### What the exercise asks:
Would you output the entries below only from the line containing "ANTIMPACTO DEFENSA DEL" through the line containing "total: 23720.88 -> 26668.87", exactly as they stand and with both ends included?

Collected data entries

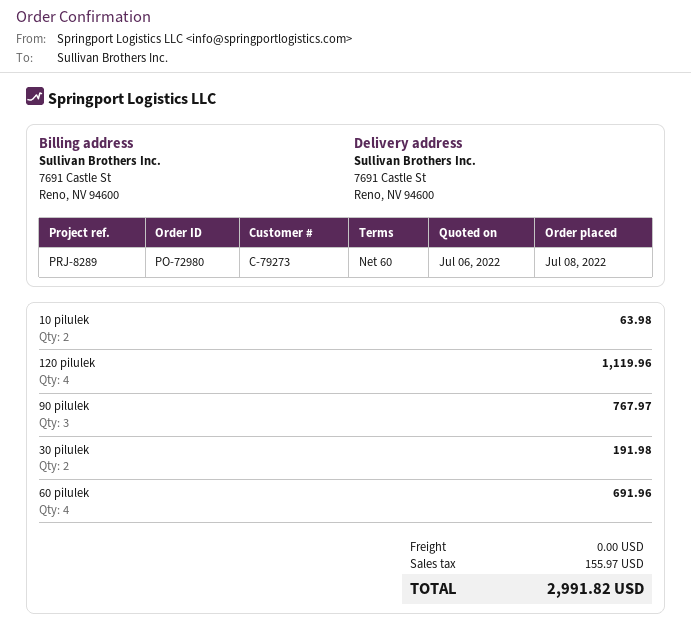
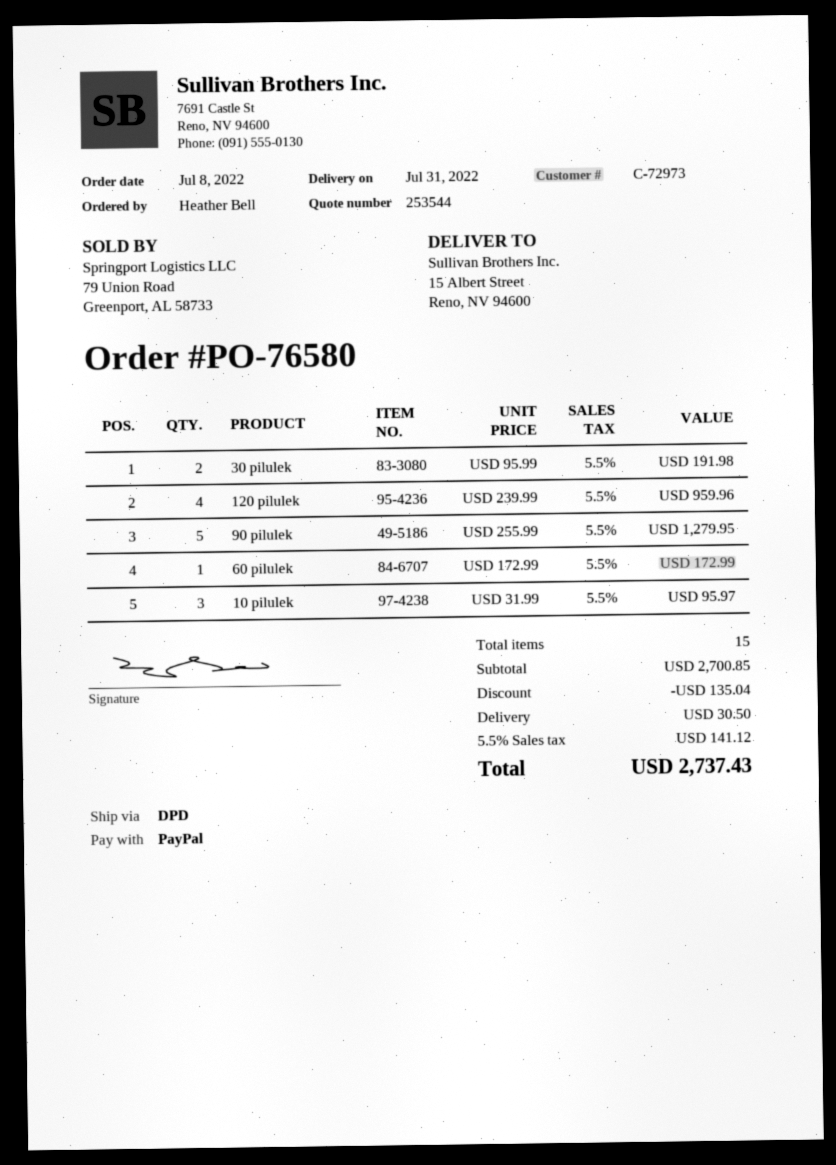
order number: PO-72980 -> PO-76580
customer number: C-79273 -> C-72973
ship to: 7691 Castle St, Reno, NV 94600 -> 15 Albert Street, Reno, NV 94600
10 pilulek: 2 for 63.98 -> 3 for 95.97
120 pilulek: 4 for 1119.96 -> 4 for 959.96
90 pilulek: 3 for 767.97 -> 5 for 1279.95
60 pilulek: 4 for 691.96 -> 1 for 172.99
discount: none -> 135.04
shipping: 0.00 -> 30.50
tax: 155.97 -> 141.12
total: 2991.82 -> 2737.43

==

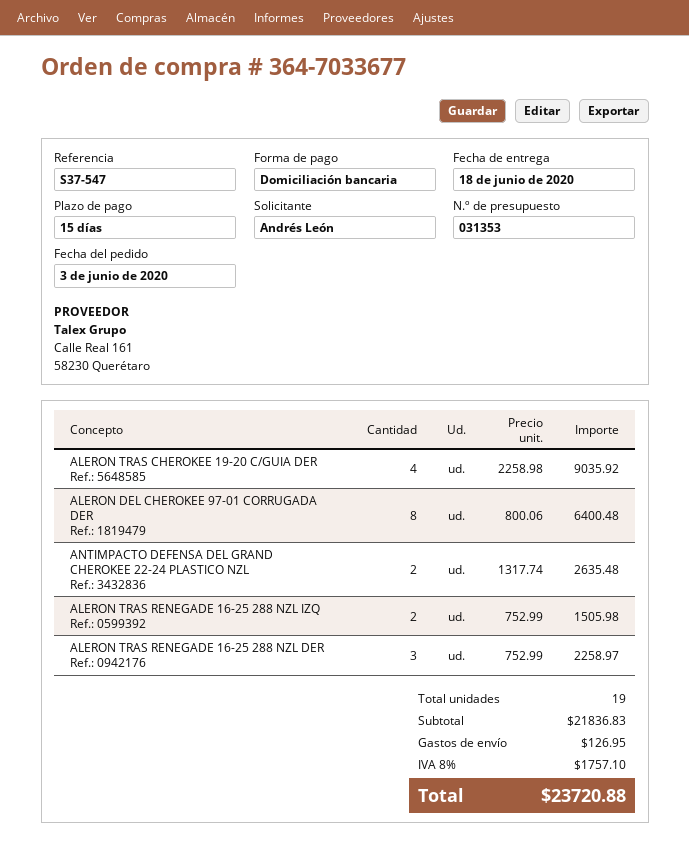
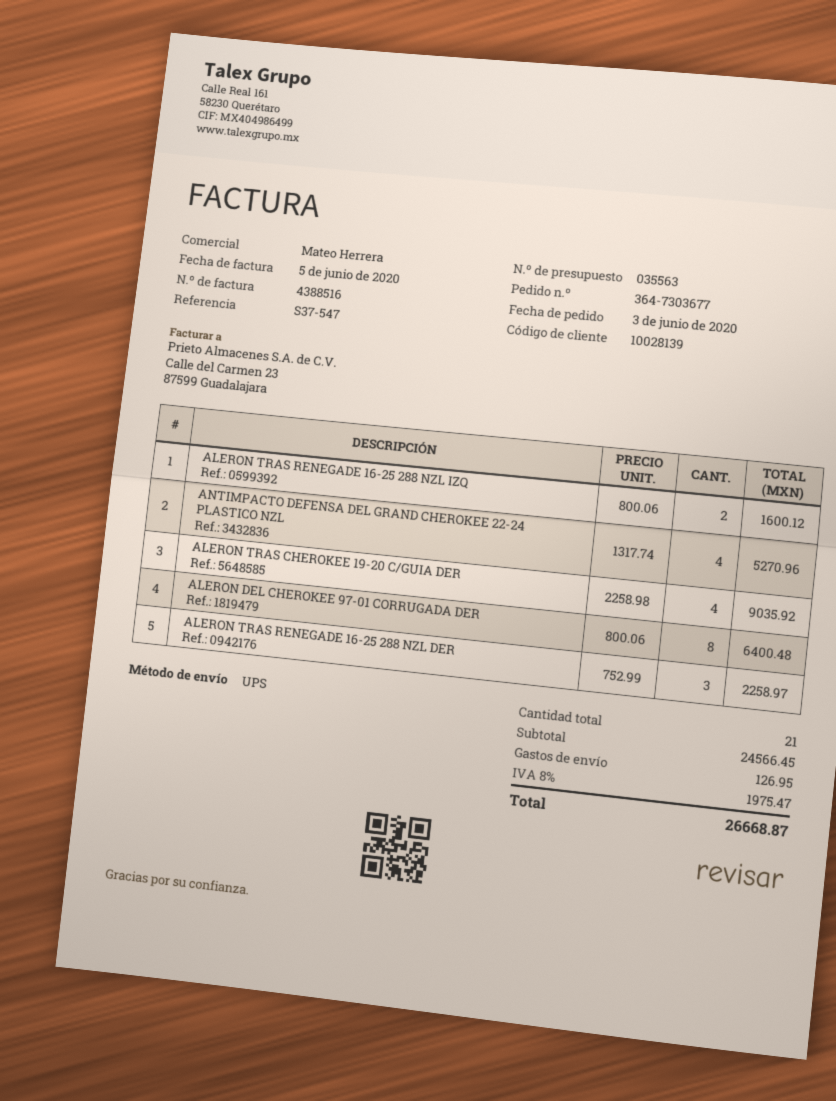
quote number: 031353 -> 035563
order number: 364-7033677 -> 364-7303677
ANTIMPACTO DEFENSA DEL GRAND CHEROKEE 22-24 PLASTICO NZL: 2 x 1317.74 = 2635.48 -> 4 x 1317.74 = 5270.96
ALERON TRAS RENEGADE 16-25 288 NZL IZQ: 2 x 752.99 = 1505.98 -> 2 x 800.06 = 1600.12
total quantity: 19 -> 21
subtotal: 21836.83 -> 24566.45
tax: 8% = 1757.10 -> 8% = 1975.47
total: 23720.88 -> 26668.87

==

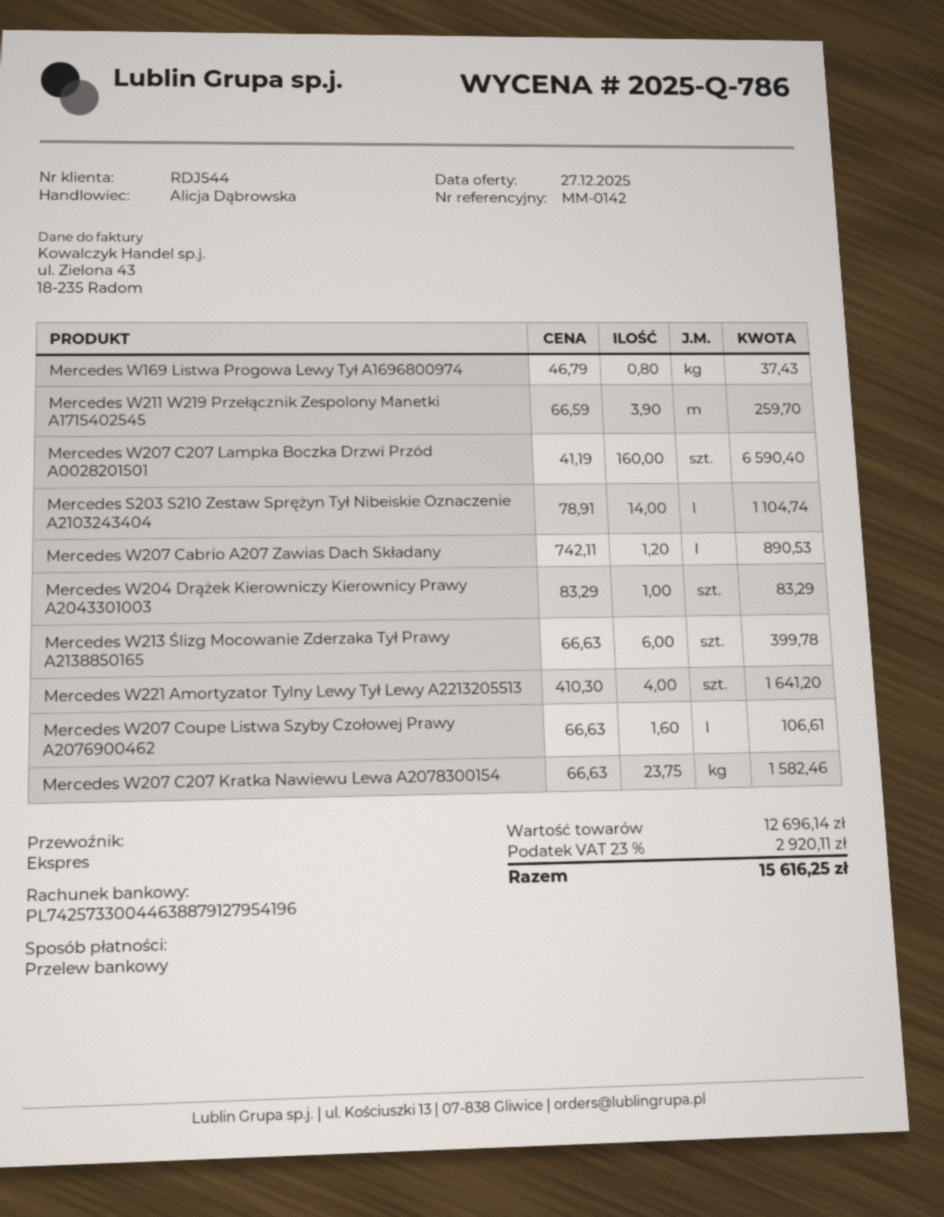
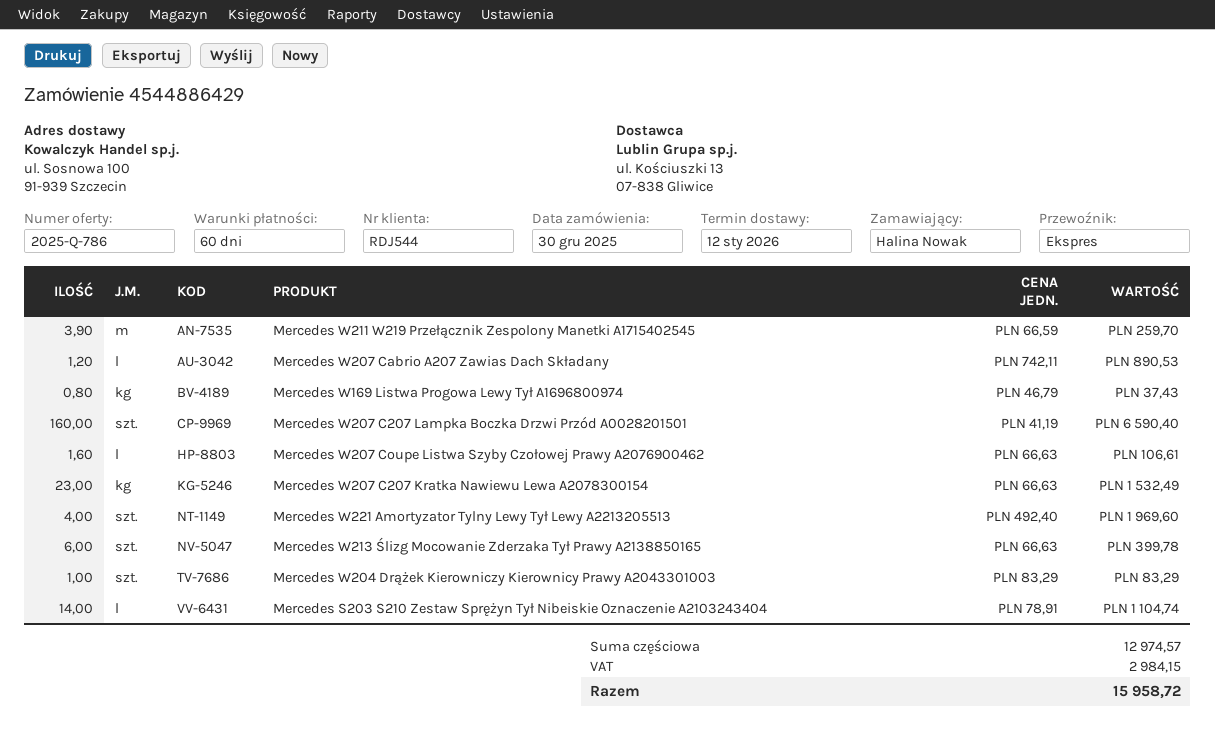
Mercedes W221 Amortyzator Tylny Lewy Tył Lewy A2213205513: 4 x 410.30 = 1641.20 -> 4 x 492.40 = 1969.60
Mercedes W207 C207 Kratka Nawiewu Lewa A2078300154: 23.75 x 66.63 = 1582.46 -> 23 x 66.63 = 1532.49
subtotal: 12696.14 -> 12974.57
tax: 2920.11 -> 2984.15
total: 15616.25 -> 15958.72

### Answer to the problem:
ANTIMPACTO DEFENSA DEL GRAND CHEROKEE 22-24 PLASTICO NZL: 2 x 1317.74 = 2635.48 -> 4 x 1317.74 = 5270.96
ALERON TRAS RENEGADE 16-25 288 NZL IZQ: 2 x 752.99 = 1505.98 -> 2 x 800.06 = 1600.12
total quantity: 19 -> 21
subtotal: 21836.83 -> 24566.45
tax: 8% = 1757.10 -> 8% = 1975.47
total: 23720.88 -> 26668.87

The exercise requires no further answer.